From David Card, winner of the Nobel Prize in Economics, and Alan Krueger, a provocative challenge to conventional wisdom about the minimum wage David Card and Alan B. Krueger have already made national news with their pathbreaking research on the minimum wage. Here they present a powerful new challenge to the conventional view that higher minimum wages reduce jobs for low-wage workers. In a work that has important implications for public policy as well as for the direction of economic research, the authors put standard economic theory to the test, using data from a series of recent episodes, including the 1992 increase in New Jersey's minimum wage, the 1988 rise in California's minimum wage, and the 1990–91 increases in the federal minimum wage. In each case they present a battery of evidence showing that increases in the minimum wage lead to increases in pay, but no loss in jobs. A distinctive feature of Card and Krueger's research is the use of empirical methods borrowed from the natural sciences, including comparisons between the "treatment" and "control" groups formed when the minimum wage rises for some workers but not for others.
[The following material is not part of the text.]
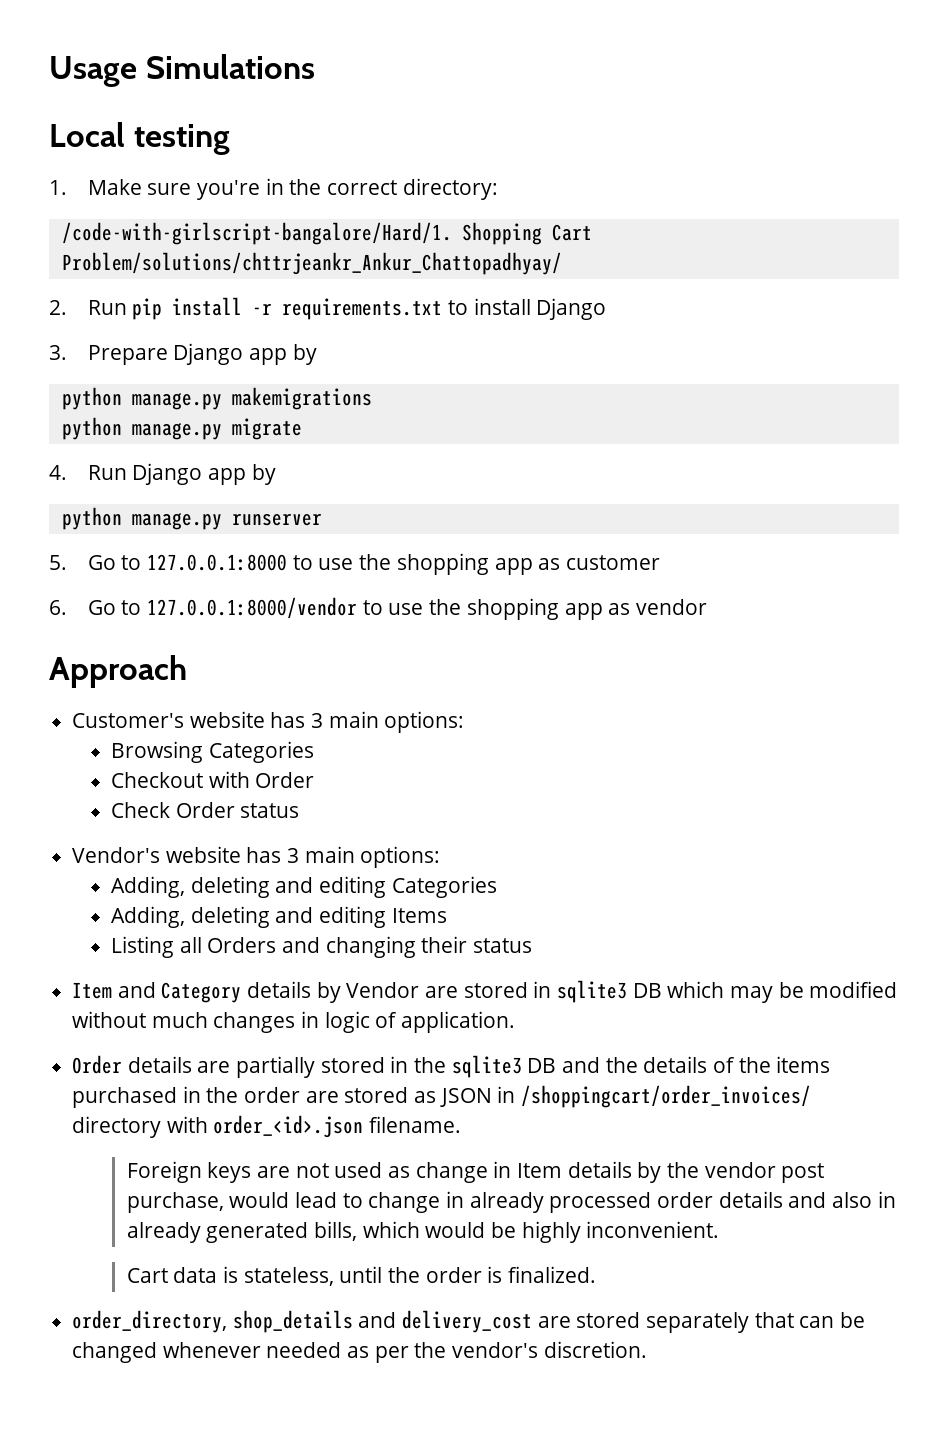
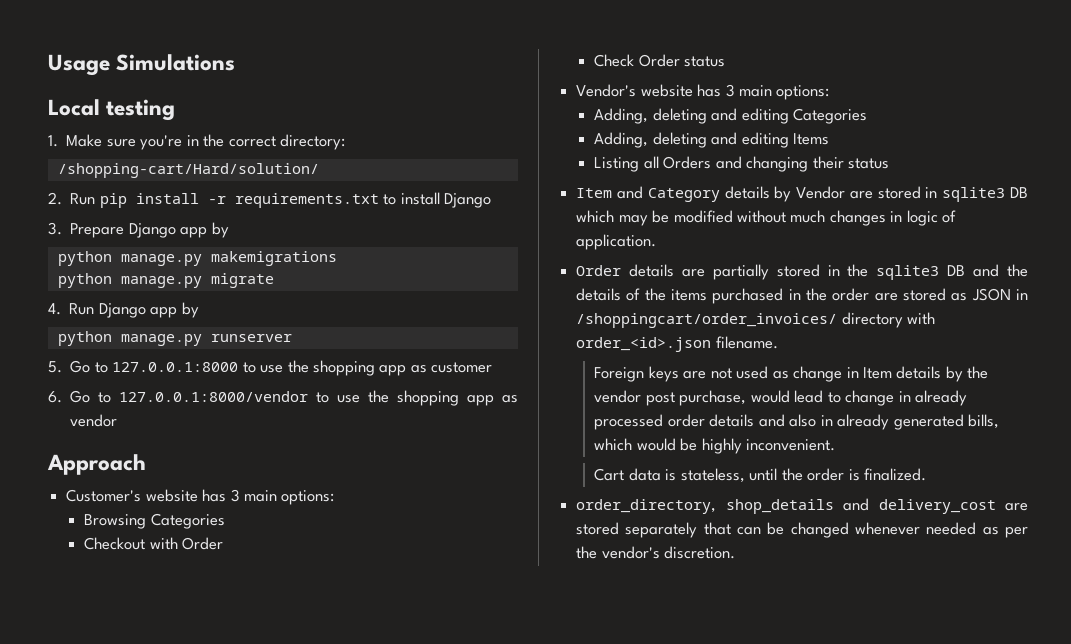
- /code-with-girlscript-bangalore/Hard/1. Shopping Cart Problem/solutions/chttrjeankr_Ankur_Chattopadhyay/
+ /shopping-cart/Hard/solution/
In addition, the authors critically reexamine the previous literature on the minimum wage and find that it, too, lacks support for the claim that a higher minimum wage cuts jobs. Finally, the effects of the minimum wage on family earnings, poverty outcomes, and the stock market valuation of low-wage employers are documented. Overall, this book calls into question the standard model of the labor market that has dominated economists' thinking on the minimum wage. In addition, it will shift the terms of the debate on the minimum wage in Washington and in state legislatures throughout the country. With a new preface discussing new data, Myth and Measurement continues to shift the terms of the debate on the minimum wage.